There’s also buzz around LEAD, or Law Enforcement Assisted Diversion, which allows non-violent and non-trafficking drug offenders to bypass the criminal justice system in exchange for seeking treatment. Now underway in Fayetteville, the initiative tracks an offender’s compliance and leaves the door open to criminal charges if an offender doesn’t cooperate.

While not specifically endorsing either plan, the Wilmington Chamber of Commerce is on record as part of its 2017 public policy agenda in support of behavioral health and substance abuse programs as well as “funding pilots in communities that have shown an ability and willingness to collaborate.”

“The Chamber is concerned about the opioid problem and its link to crime in our area,” said part of a statement that it issued in response to a question about its legislative priorities, adding “… treatment, not just incarceration, may be the best route to making inroads into the problem.”

Among individual members of the chamber as well as at non-member workplaces, there are a number of steps that can still be taken to combat opioid abuse, which costs businesses nearly twice as much in health care expenses on average than non-abusers, according to last year’s Castlight study.

“Many employers don’t have a policy related to substance abuse” or their current policies are in need of updating, believes Bob Jalbert, the human resources director at Coastal Horizons.

“While many organizations have drug policies in place, few specifically address or include prescription medications in their policy,” said Cheryl Morlote, president of the Lower Cape Fear Human Resources Association.

“I believe we not only need to address the misuse of these medications, we also need to have clear steps to help train management staff and educate employees on what to do if they suspect someone has a problem,” Morlote said.

Having an attorney review a company’s drug policy and having the company review details of its employee assistance program and health coverage is “crucial,” she continued.

Employee insurance claims may also help a company get a better handle on the extent of potential drug misuse inside its workforce.

Steve Sims, a senior account executive at Wilmington-based Wells Insurance, noted that the firm’s self-funded business clients are able to receive an itemized breakout report on “all of the controlled substances” for which claims are made by employees.

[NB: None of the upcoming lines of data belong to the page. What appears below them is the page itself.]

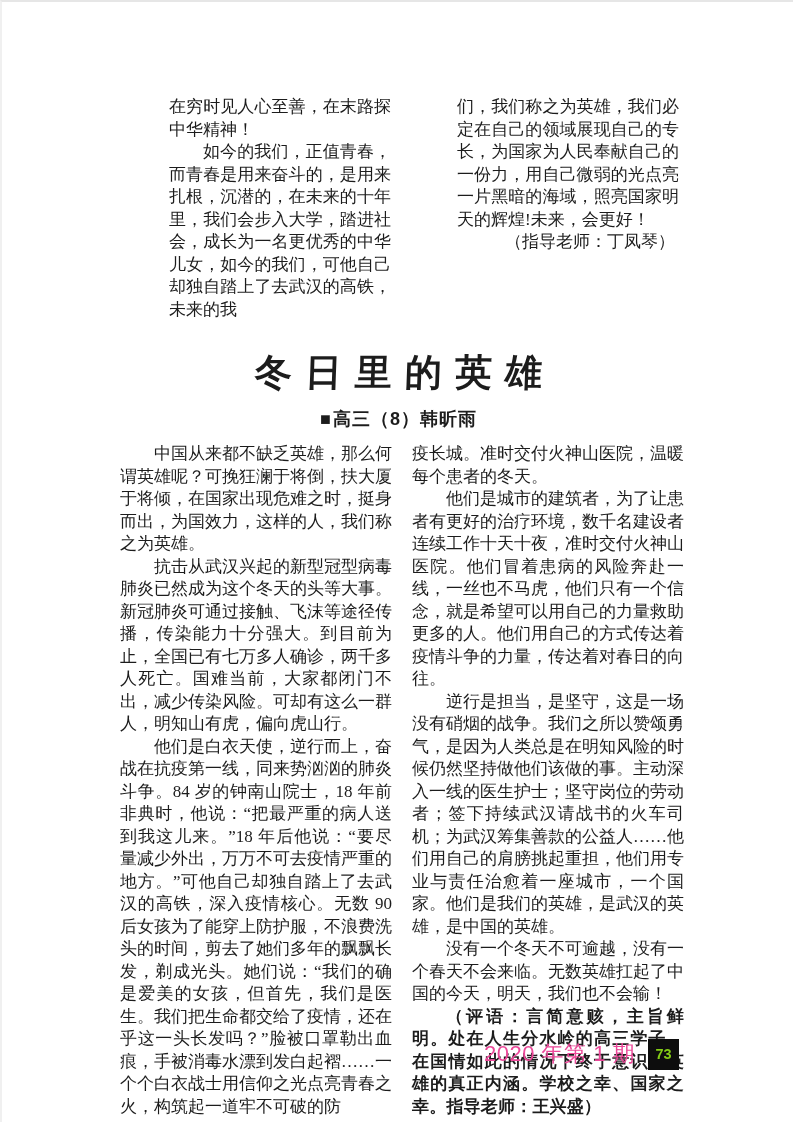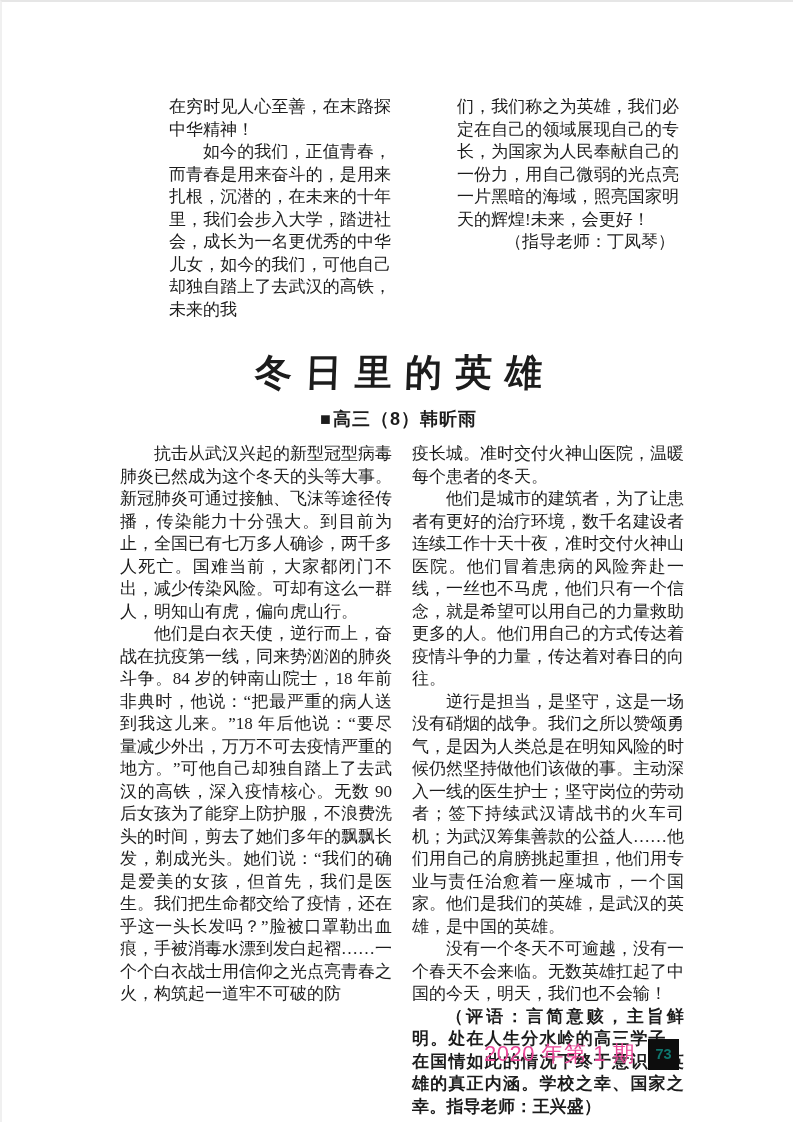--- a/index.html
+++ b/index.html
@@ -152,6 +152,7 @@
 
   <section class="article-body">
     <div class="col">
+      <p class="indent">中国从来都不缺乏英雄，那么何谓英雄呢？可挽狂澜于将倒，扶大厦于将倾，在国家出现危难之时，挺身而出，为国效力，这样的人，我们称之为英雄。</p>
       <p class="indent">抗击从武汉兴起的新型冠型病毒肺炎已然成为这个冬天的头等大事。新冠肺炎可通过接触、飞沫等途径传播，传染能力十分强大。到目前为止，全国已有七万多人确诊，两千多人死亡。国难当前，大家都闭门不出，减少传染风险。可却有这么一群人，明知山有虎，偏向虎山行。</p>
       <p class="indent">他们是白衣天使，逆行而上，奋战在抗疫第一线，同来势汹汹的肺炎斗争。84 岁的钟南山院士，18 年前非典时，他说：“把最严重的病人送到我这儿来。”18 年后他说：“要尽量减少外出，万万不可去疫情严重的地方。”可他自己却独自踏上了去武汉的高铁，深入疫情核心。无数 90 后女孩为了能穿上防护服，不浪费洗头的时间，剪去了她们多年的飘飘长发，剃成光头。她们说：“我们的确是爱美的女孩，但首先，我们是医生。我们把生命都交给了疫情，还在乎这一头长发吗？”脸被口罩勒出血痕，手被消毒水漂到发白起褶……一个个白衣战士用信仰之光点亮青春之火，构筑起一道牢不可破的防</p>
     </div>

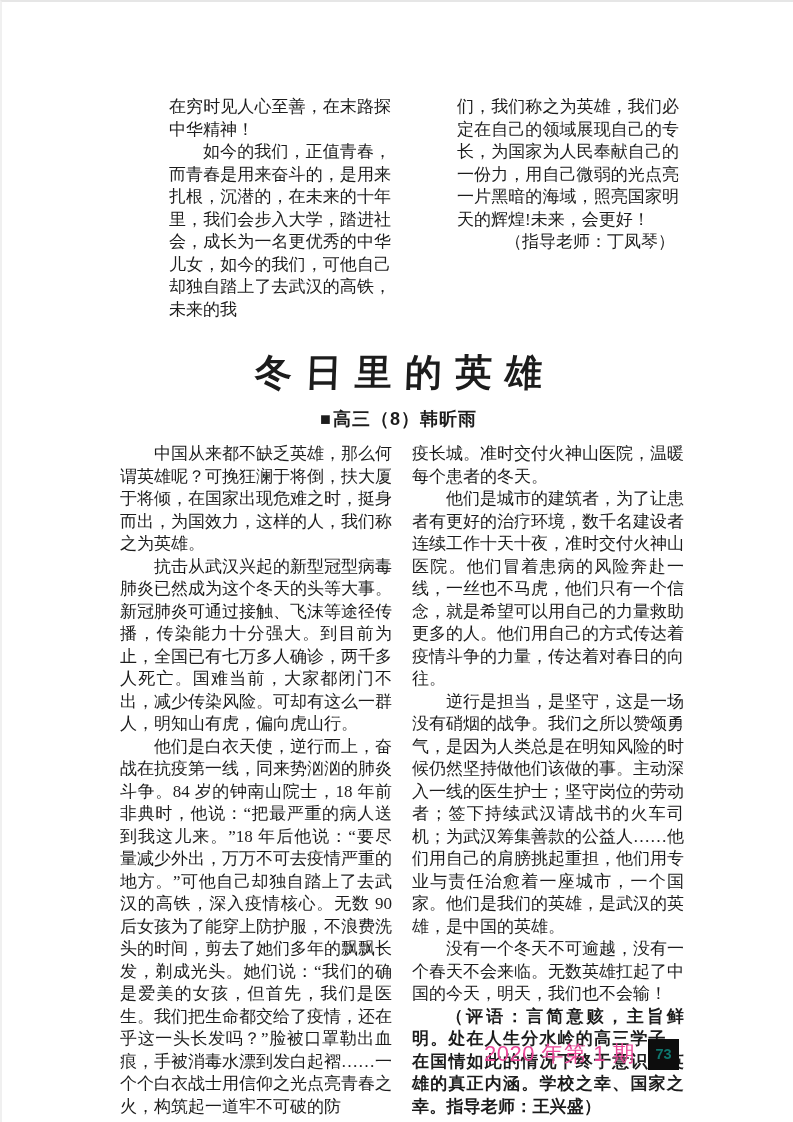--- a/index.html
+++ b/index.html
@@ -118,7 +118,7 @@
     width: 31px;
     height: 31px;
     background: #0d0d0d;
-    color: #0f766e;
+    color: #84cc16;
     font-family: "Liberation Sans", "DejaVu Sans", sans-serif;
     font-size: 14.5px;
     font-weight: 700;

While the names of employees are not provided, the company can get a much better sense of “what particular opioids they may be taking,” Sims said, which could lead to instituting a stronger employee assistance program, he suggested.

If an employee makes use of multiple narcotics under a fully insured plan, Sims said, a company could see an increase in premiums it must pay but never know exactly why.

As the 2017 General Assembly continues its work in Raleigh, communities facing opioid-related problems will be monitoring pending legislation even more closely, especially with regard to public funding of prevention programs.

While the “Strengthen Opioid Misuse Prevention Act” (STOP) clamps down on initial prescriptions of controlled painkillers, requires the medical community to check a controlled substance database to learn about a patient’s prescription history and facilitates wider distribution of the overdose-reversal drug naloxone, it also provides $20 million over two years to fund community-based treatment and recovery services.

“The biggest challenge of availability of treatment has to do with funding,” said House at Coastal Horizons. To meet future demand, “Is there going to be adequate funding for the growth of the services?”